Fri, September 6, 10:00 to 11:30am, Marriott Philadelphia Downtown, 402

Abstract

PRC outreach and public diplomacy efforts have in recent years taken on an informal dimension that focuses on ethnic Chinese communities overseas. State and party organs are more openly engaging community organisations such as clan and native place associations, temple associations, and business associations, often emphasizing support for and affinity with the PRC based on shared ethnic and cultural ties. Such engagement echoes the work of governments and political parties in China trying to mobilize support from ethnic Chinese communities abroad and their organisations between the late Qing and first decades of the PRC, roughly covering the late nineteenth through mid-twentieth centuries. Contemporary PRC efforts in this regard tend to be less systematically studied, much less conceptualized.

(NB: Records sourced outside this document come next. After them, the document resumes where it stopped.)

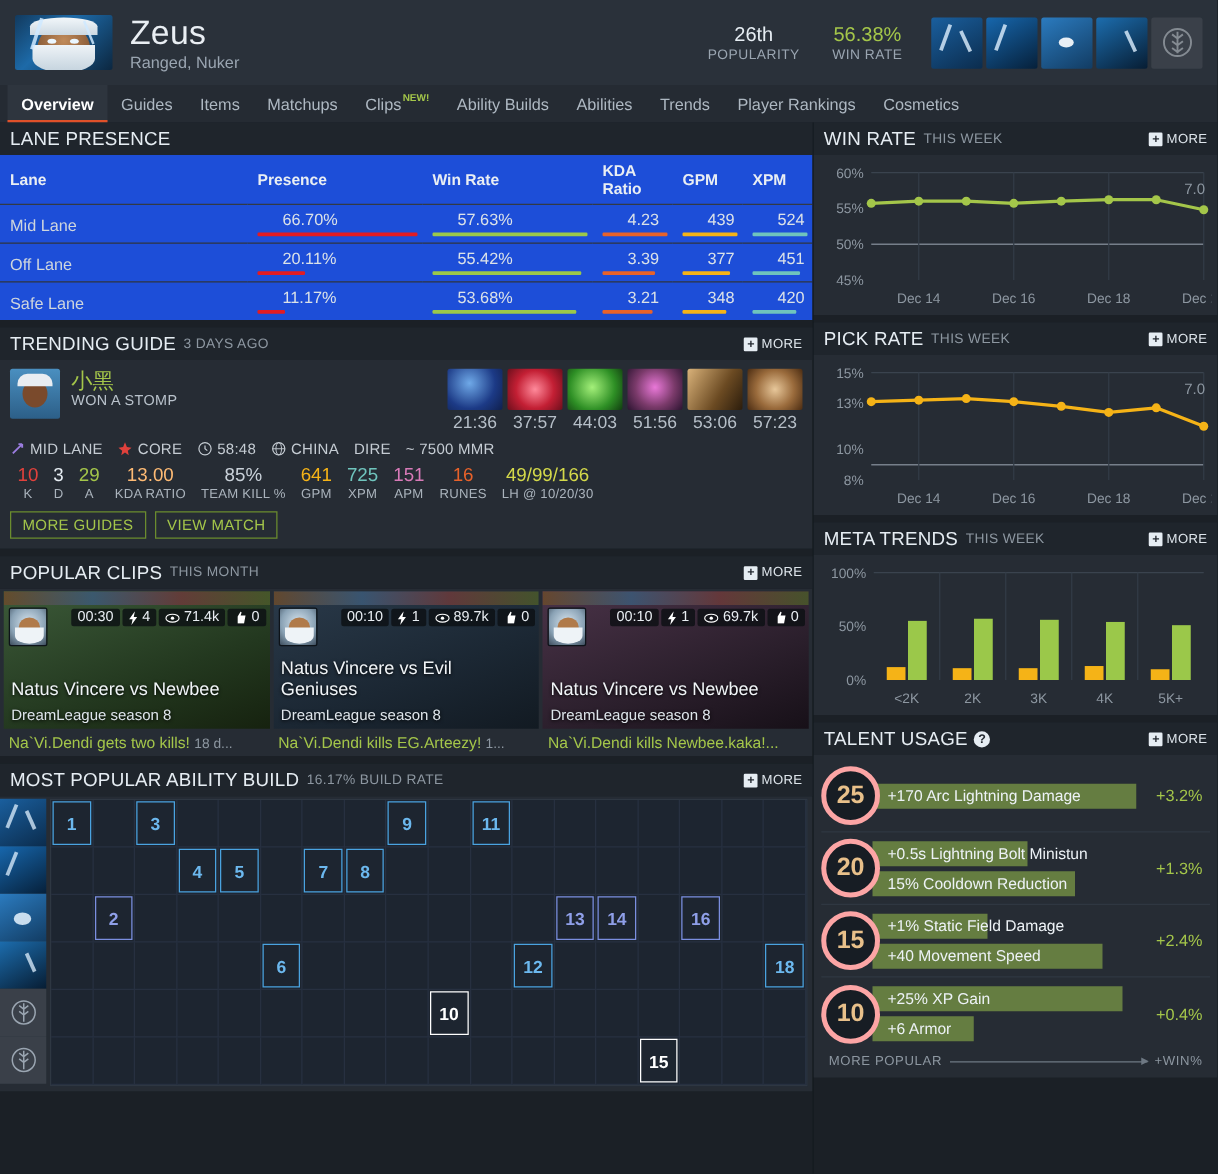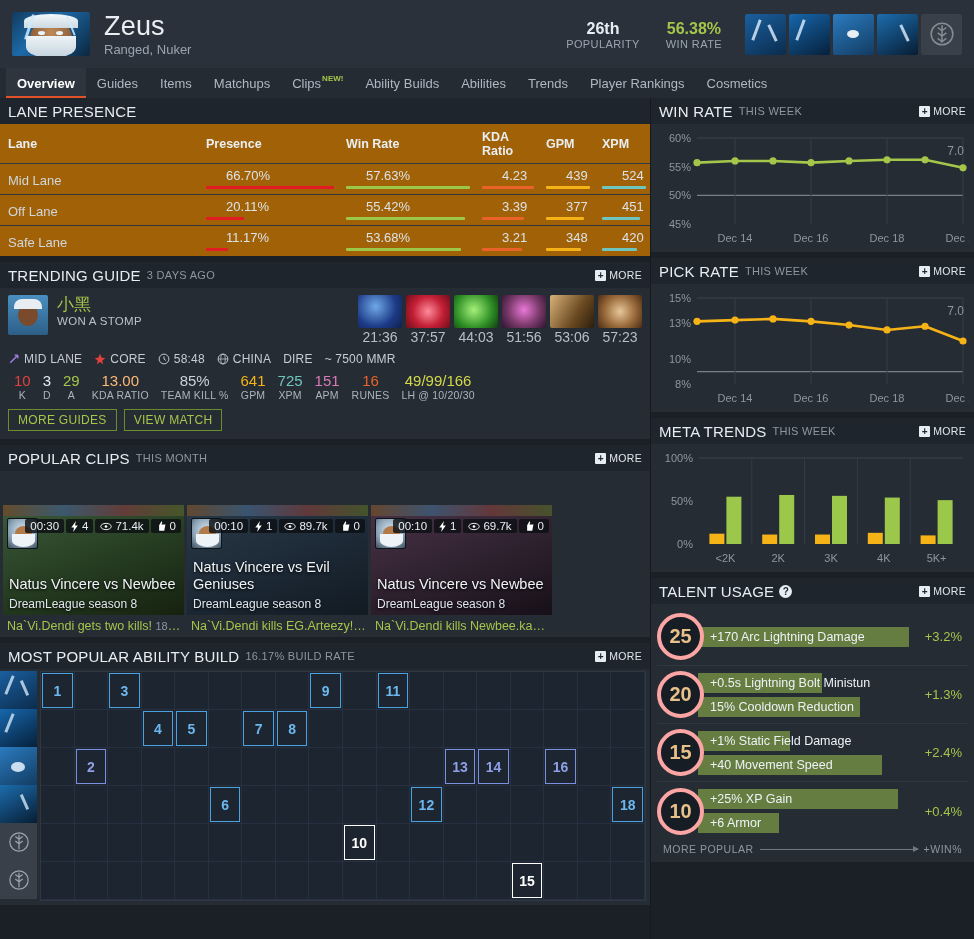--- a/index.html
+++ b/index.html
@@ -44,7 +44,7 @@
   .hero-roles { font-size: 13px; color: #9aa5b1; margin-top: 1px; }
   .header-stats { margin-left: auto; display: flex; align-items: center; gap: 0; }
   .hstat { text-align: center; padding: 0 13px; }
-  .hstat .v { font-size: 16px; font-weight: bold; line-height: 19px; }
+  .hstat .v { font-size: 16px; font-weight: normal; line-height: 19px; }
   .hstat .l { font-size: 11px; color: #9aa5b1; letter-spacing: .4px; }
   .hstat.pop .v { color: #e6edf3; }
   .hstat.wr .v { color: #a4c64a; }

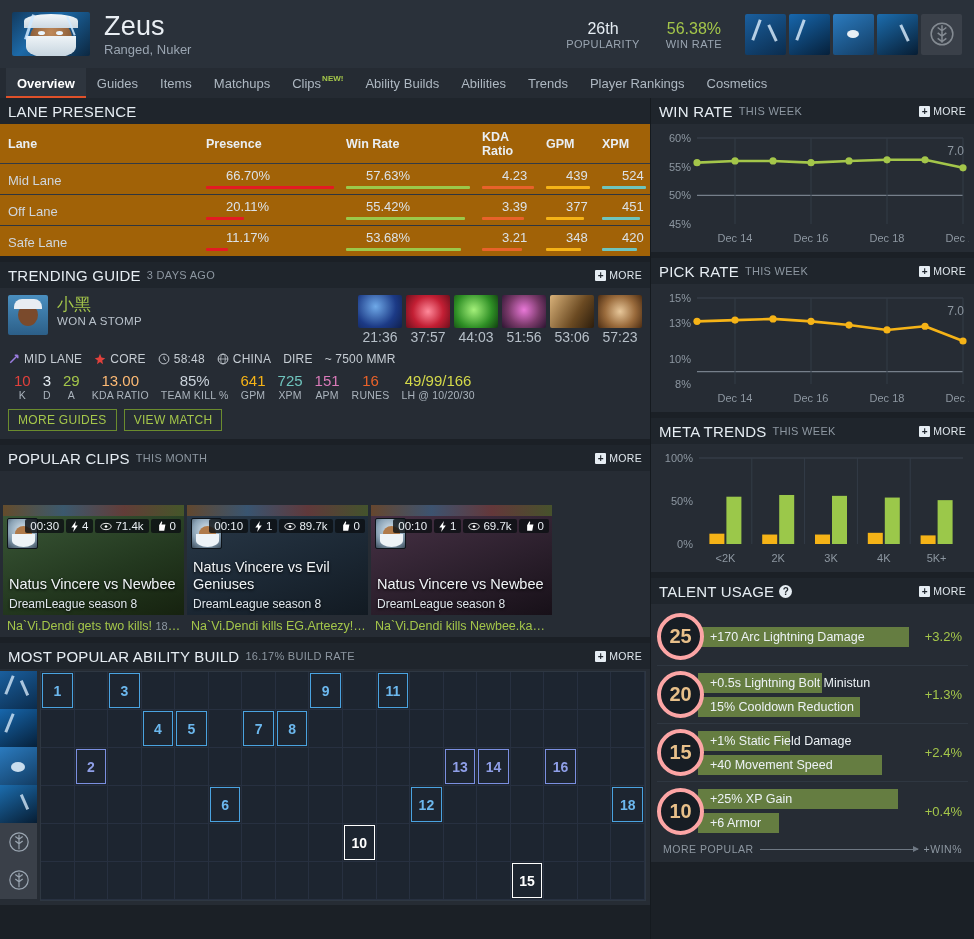--- a/index.html
+++ b/index.html
@@ -104,7 +104,7 @@
     width: 11px; height: 11px; background: #e6edf3; color: #1f252c; border-radius: 1px;
     font-size: 10px; line-height: 11px; text-align: center; font-weight: bold;
   }
-  .panel-body { background: #a16207; }
+  .panel-body { background: #1d4ed8; }
 
   
   .lane-table { width: 100%; border-collapse: collapse; }

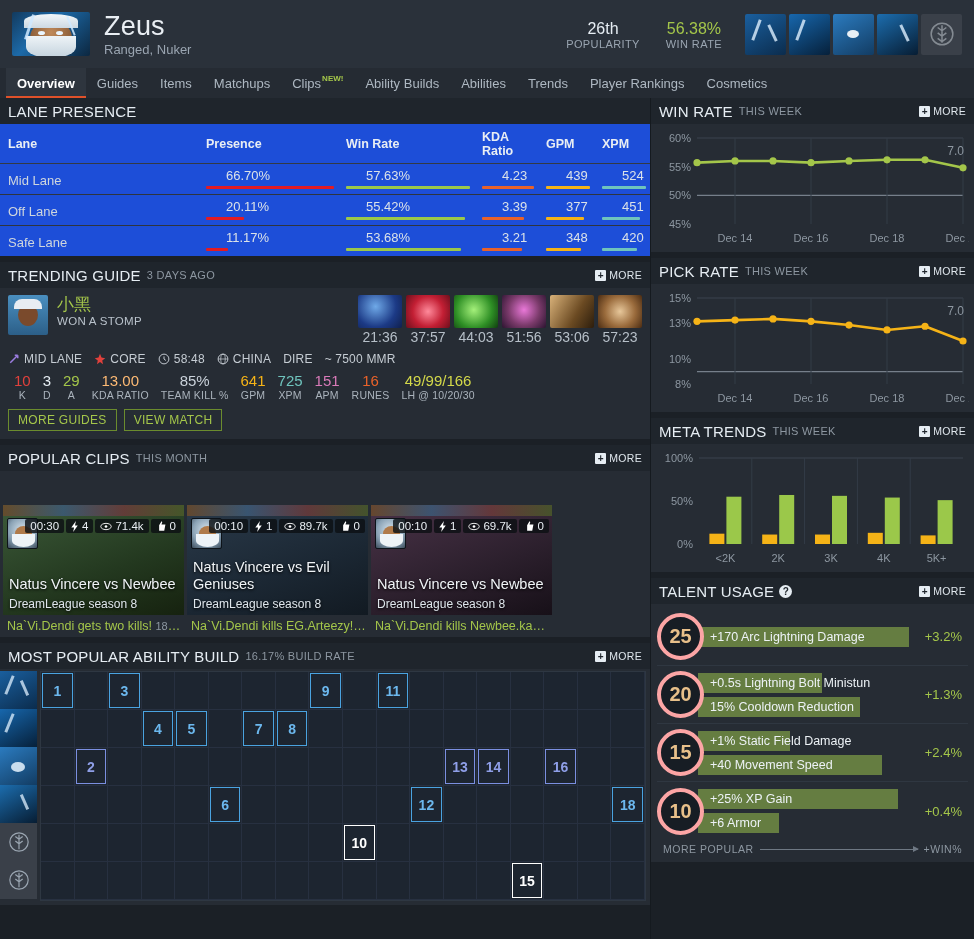--- a/index.html
+++ b/index.html
@@ -165,7 +165,7 @@
 
   
   .clips-row { display: flex; gap: 3px; padding: 2px 3px 0 3px; background: #262c34; }
-  .clip { width: 181px; position: relative; margin-top: 32px; }
+  .clip { width: 213px; position: relative; }
   .clip-thumb { height: 110px; position: relative; overflow: hidden; }
   .c1 .clip-thumb { background: linear-gradient(160deg,#3c5a39,#23381f 60%,#16220f); }
   .c2 .clip-thumb { background: linear-gradient(160deg,#2a3a4a,#1b2733 60%,#121a22); }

This paper explores PRC informal diplomacy targeting ethnic Chinese communities overseas in Southeast Asia by focusing on the cases of Malaysia and Singapore. It seeks to map the network of interactions between clan and native place associations and PRC state and Chinese Communist Party entities as well as the activities that characterise such engagement. In doing so, the paper seeks to distinguish between more benign exchanges from behavior that may negatively affect or distort political processes in host states. More precision in understanding informal PRC diplomatic outreach may prove useful for identifying activity relating to influence campaigns using ethnic and cultural grounds while reducing the potential overreactions over malign foreign interference in politics. Such distinctions may prove especially important given intensifying major power competition over and the persistent potential for state excess in Southeast Asia.